Assignment
Copy every line of the entries that includes the word "transparent".

### Records supplied

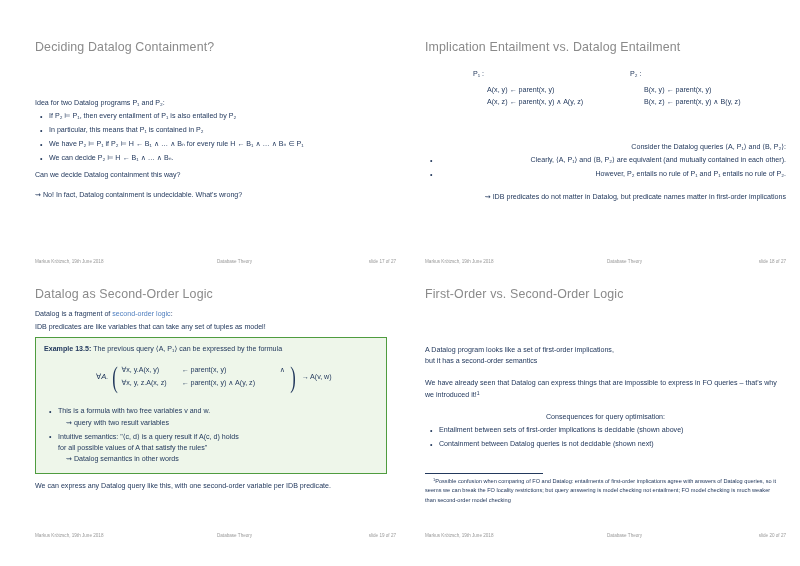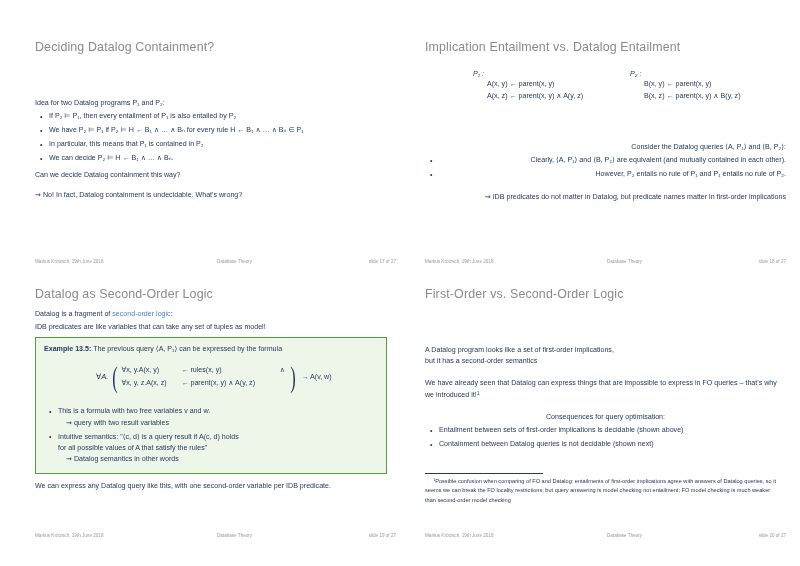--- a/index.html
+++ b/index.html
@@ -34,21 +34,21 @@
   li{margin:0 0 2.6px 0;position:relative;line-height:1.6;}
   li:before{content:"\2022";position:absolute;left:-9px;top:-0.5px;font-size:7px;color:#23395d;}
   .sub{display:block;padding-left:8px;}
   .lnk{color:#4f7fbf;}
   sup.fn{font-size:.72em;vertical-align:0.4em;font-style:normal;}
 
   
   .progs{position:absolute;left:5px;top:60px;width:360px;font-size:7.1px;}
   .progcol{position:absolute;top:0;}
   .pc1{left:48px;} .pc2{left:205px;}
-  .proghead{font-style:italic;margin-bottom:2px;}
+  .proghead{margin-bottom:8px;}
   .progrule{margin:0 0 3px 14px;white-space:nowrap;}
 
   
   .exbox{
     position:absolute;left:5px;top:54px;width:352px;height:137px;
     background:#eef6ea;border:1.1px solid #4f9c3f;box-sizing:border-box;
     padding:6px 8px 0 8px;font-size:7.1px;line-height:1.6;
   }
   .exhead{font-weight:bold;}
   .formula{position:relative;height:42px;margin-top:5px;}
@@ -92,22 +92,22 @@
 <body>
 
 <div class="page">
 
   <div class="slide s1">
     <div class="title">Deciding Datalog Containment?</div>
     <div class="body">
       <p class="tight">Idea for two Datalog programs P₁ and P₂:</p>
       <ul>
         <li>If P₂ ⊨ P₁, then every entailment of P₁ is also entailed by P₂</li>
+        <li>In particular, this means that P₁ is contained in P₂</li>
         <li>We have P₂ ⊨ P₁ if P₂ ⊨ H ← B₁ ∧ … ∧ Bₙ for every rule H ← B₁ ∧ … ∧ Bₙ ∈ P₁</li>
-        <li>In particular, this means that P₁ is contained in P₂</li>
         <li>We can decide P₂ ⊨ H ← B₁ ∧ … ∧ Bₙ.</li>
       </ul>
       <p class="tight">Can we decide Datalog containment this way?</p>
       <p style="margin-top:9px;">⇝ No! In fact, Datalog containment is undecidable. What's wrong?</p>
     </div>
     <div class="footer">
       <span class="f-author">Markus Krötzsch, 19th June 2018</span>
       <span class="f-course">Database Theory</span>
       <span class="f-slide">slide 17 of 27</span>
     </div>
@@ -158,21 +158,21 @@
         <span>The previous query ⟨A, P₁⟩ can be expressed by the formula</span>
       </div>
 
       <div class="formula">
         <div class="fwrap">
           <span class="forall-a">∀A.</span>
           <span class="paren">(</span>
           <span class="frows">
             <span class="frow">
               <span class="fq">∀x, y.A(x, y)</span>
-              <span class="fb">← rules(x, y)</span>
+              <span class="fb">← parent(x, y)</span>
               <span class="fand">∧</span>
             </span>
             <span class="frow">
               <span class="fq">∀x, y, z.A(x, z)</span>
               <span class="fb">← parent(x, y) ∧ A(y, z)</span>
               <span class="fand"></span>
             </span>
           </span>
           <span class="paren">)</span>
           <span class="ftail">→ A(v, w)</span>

######
### Records supplied

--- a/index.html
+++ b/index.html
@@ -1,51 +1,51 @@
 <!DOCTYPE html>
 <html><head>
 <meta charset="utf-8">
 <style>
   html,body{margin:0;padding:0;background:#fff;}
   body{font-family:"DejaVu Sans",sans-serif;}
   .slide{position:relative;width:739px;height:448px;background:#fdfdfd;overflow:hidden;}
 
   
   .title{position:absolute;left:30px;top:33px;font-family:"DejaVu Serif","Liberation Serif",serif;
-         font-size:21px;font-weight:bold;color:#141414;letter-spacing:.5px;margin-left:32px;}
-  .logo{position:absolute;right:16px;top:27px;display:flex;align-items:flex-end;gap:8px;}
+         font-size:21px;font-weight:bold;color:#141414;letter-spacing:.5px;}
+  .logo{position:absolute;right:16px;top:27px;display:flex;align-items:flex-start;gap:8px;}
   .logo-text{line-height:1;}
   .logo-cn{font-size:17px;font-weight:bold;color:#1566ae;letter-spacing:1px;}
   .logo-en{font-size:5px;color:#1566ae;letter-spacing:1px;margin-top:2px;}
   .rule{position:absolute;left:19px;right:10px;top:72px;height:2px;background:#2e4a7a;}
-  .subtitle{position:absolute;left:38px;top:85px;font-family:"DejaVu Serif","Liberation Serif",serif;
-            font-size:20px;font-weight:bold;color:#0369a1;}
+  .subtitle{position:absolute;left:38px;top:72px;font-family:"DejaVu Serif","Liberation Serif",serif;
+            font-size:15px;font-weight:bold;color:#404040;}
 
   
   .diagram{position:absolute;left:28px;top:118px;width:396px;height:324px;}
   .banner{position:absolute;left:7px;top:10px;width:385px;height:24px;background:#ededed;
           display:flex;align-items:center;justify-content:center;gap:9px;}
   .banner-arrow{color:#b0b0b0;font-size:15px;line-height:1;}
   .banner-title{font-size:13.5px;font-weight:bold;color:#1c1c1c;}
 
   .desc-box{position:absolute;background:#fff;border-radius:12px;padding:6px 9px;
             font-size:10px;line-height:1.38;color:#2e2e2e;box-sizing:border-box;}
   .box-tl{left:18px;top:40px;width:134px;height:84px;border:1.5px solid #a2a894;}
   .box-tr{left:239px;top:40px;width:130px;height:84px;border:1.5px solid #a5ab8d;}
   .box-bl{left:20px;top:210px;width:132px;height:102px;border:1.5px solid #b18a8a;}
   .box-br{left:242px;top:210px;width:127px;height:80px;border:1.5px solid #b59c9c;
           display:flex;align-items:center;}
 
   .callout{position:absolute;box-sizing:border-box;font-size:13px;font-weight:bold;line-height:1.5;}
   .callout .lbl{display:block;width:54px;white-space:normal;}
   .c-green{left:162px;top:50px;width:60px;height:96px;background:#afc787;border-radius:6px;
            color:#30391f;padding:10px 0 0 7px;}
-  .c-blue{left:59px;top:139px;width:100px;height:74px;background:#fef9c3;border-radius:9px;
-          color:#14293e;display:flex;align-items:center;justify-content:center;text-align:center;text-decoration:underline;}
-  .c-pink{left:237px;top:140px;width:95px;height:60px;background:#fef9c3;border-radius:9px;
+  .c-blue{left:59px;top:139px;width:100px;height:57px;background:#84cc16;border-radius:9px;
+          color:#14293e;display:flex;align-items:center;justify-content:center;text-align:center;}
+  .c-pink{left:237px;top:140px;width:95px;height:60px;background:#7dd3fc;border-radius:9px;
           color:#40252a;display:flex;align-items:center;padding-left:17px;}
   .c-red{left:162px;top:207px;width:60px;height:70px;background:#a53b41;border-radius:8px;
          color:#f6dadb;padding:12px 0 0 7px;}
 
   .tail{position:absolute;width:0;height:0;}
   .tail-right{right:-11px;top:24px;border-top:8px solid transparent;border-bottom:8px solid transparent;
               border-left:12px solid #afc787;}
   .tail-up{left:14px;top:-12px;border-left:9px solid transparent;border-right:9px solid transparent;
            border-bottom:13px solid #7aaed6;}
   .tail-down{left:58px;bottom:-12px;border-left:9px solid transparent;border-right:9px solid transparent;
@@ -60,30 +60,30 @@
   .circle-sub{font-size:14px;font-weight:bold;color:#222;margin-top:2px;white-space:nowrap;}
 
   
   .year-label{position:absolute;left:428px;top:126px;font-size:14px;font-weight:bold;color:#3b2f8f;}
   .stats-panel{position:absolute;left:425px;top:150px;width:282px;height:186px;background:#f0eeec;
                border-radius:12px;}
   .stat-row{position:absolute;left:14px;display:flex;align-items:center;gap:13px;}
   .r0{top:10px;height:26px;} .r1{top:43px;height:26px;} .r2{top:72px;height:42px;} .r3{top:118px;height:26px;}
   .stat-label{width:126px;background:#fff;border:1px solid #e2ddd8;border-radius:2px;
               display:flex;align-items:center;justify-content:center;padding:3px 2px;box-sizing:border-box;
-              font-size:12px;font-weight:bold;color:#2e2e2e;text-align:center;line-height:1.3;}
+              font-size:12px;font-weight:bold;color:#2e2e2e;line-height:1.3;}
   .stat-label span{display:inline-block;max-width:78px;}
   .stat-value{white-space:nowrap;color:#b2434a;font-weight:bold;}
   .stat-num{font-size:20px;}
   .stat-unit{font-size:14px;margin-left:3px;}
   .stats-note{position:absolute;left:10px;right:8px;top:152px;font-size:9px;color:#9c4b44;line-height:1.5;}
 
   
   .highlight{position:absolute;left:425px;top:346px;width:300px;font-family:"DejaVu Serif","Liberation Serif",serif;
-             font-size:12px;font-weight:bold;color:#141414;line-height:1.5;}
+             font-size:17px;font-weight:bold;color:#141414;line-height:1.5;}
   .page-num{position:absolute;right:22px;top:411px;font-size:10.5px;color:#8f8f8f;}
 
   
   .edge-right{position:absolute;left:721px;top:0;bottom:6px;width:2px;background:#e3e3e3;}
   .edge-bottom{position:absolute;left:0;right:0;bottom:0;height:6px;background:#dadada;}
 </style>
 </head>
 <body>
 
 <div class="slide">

######

Response to the exercise
   .tail-right{right:-11px;top:24px;border-top:8px solid transparent;border-bottom:8px solid transparent;
   .tail-up{left:14px;top:-12px;border-left:9px solid transparent;border-right:9px solid transparent;
   .tail-down{left:58px;bottom:-12px;border-left:9px solid transparent;border-right:9px solid transparent;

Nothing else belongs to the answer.